Sono 88 i milioni di euro che la Regione Piemonte ha deciso di stanziare come primo aiuto ai lavoratori autonomi che sono stati maggiormente colpiti dallo stop imposto dalla pandemia di Covid- 19.

Il Bonus Piemonte, che costituisce uno dei pilastri di RipartiPiemonte, il piano da 800 milioni di euro con cui la Regione sosterrà la ripartenza di imprese e famiglie e che sarà presentato nel suo complesso lunedì 4 maggio, sarà così distribuito:

– 2500 euro per  bar, gelaterie, pasticcerie, catering per eventi, ristoranti, agriturismi, sale da ballo e discoteche, saloni di barbiere e parrucchiere

– 2000 euro  per la  ristorazione da asporto e i centri benessere

– 1300 euro  per la  ristorazione non in sede fissa (gelaterie, pasticcerie, take-away)

– 1000 euro  per i  taxi  e i servizi di  noleggio con conducente.

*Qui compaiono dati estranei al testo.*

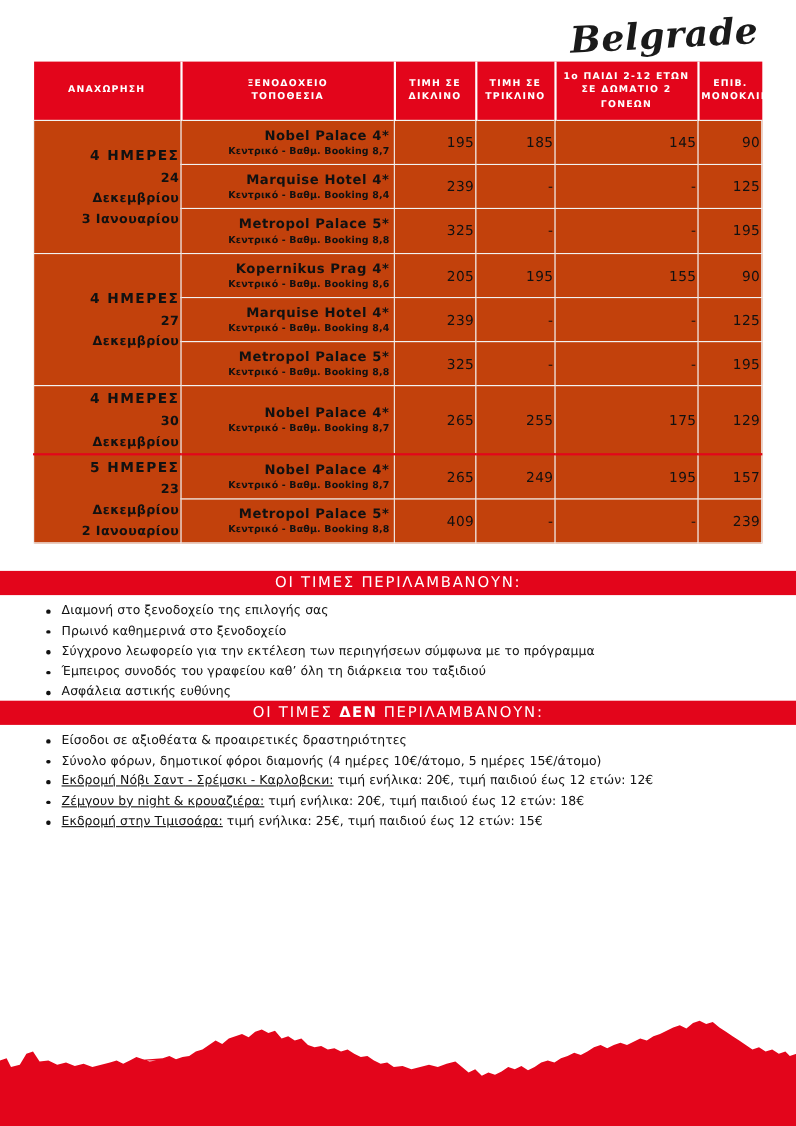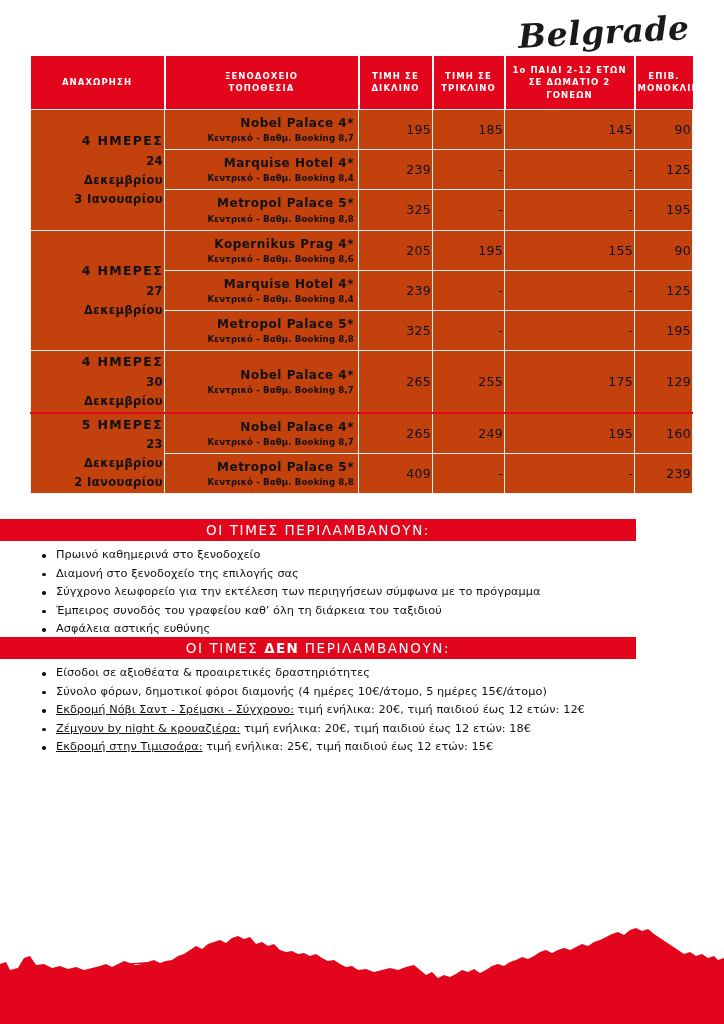"160" td.cell-price { text: 160 -> 157 }
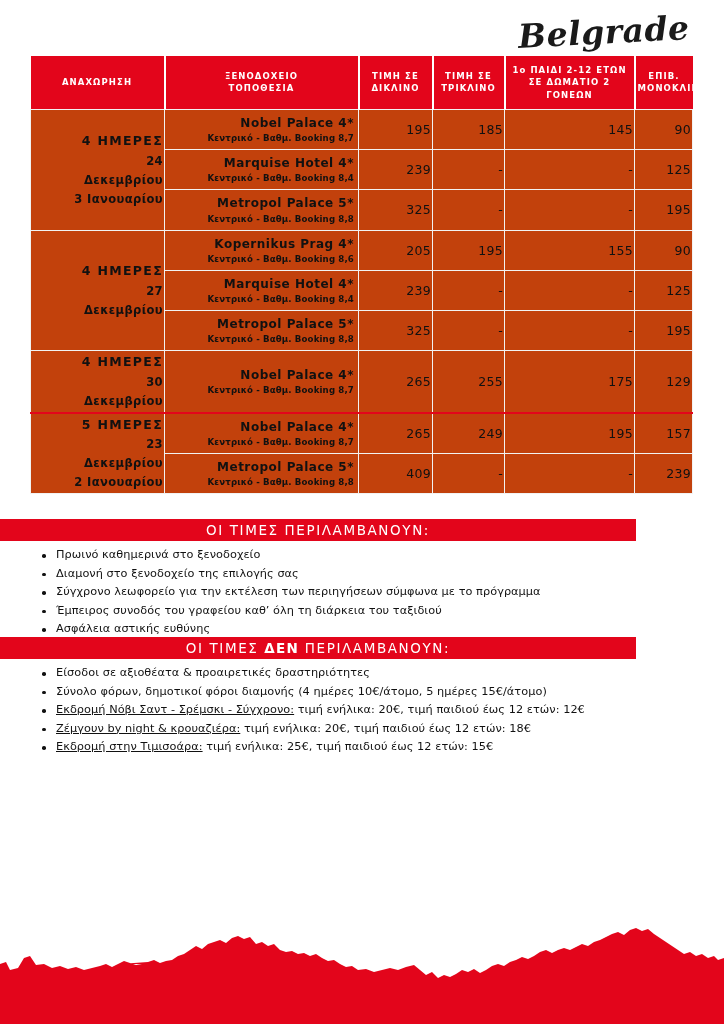"ΟΙ ΤΙΜΕΣ ΠΕΡΙΛΑΜΒΑΝΟΥΝ:" .section-banner { width: 636px -> 724px }
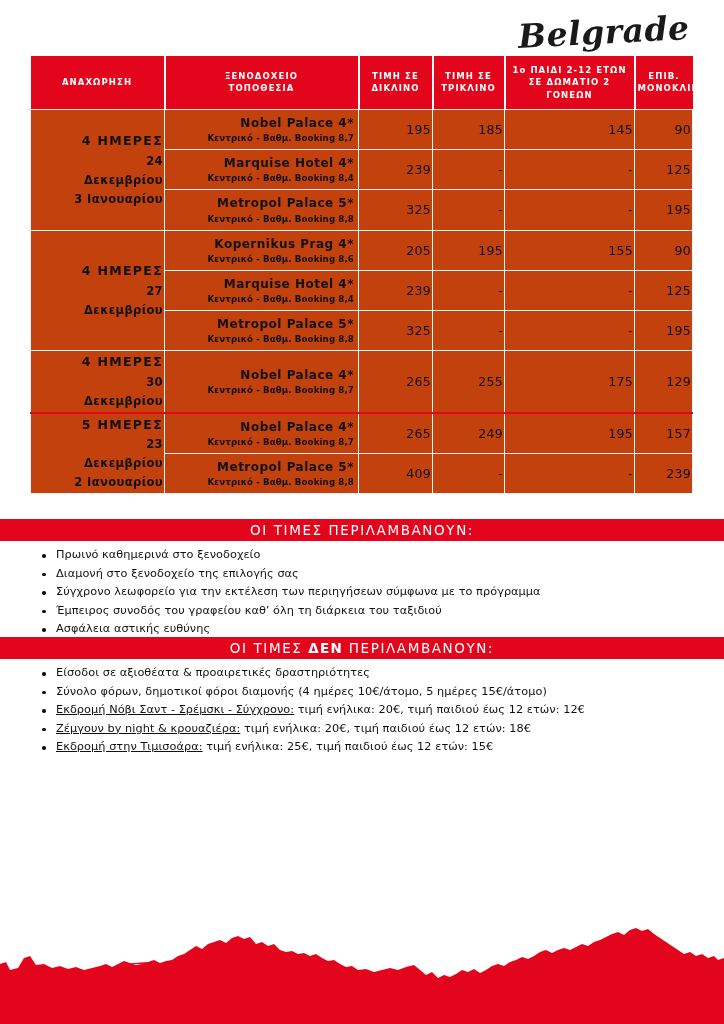"Πρωινό καθημερινά στο ξενοδοχείο" li { order: before "Διαμονή στο ξενοδοχείο της επιλογής" -> after "Διαμονή στο ξενοδοχείο της επιλογής" }
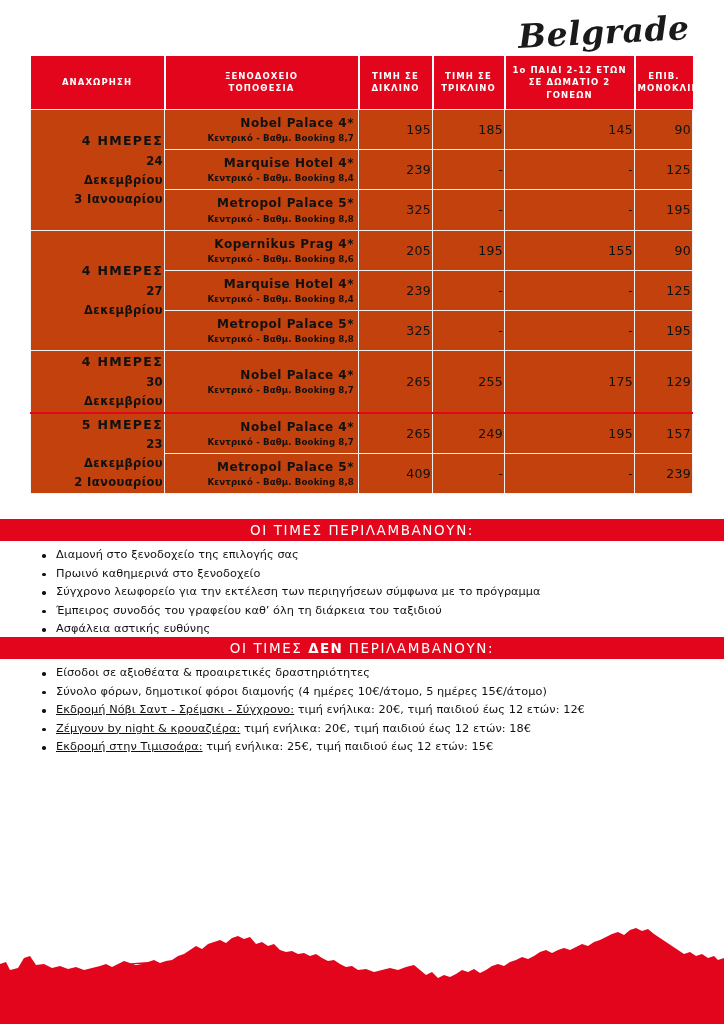"Εκδρομή Νόβι Σαντ - Σρέμσκι" span.ul { text: Σύγχρονο -> Καρλοβски }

La Regione, inoltre, abbatterà gli oneri e semplificherà le procedure di autorizzazione su suolo pubblico per la creazione o l’ampliamento dei dehor, in modo da sostenere i pubblici esercizi nell’affrontare le misure di contenimento e distanziamento sociale previste per la Fase2.

Da metà di maggio tutti gli interessati riceveranno da Finpiemonte una comunicazione via pec per indicare il conto corrente su cui ricevere il contributo a fondo perduto, che verrà accreditato nell’arco di qualche giorno.

Erogheremo queste risorse subito  – garantisce il presidente, Alberto Cirio – Abbiamo eliminato tutta la burocrazia perché il danno c’è stato ed evidente, così come è evidente che dobbiamo aiutare le nostre imprese a ripartire”.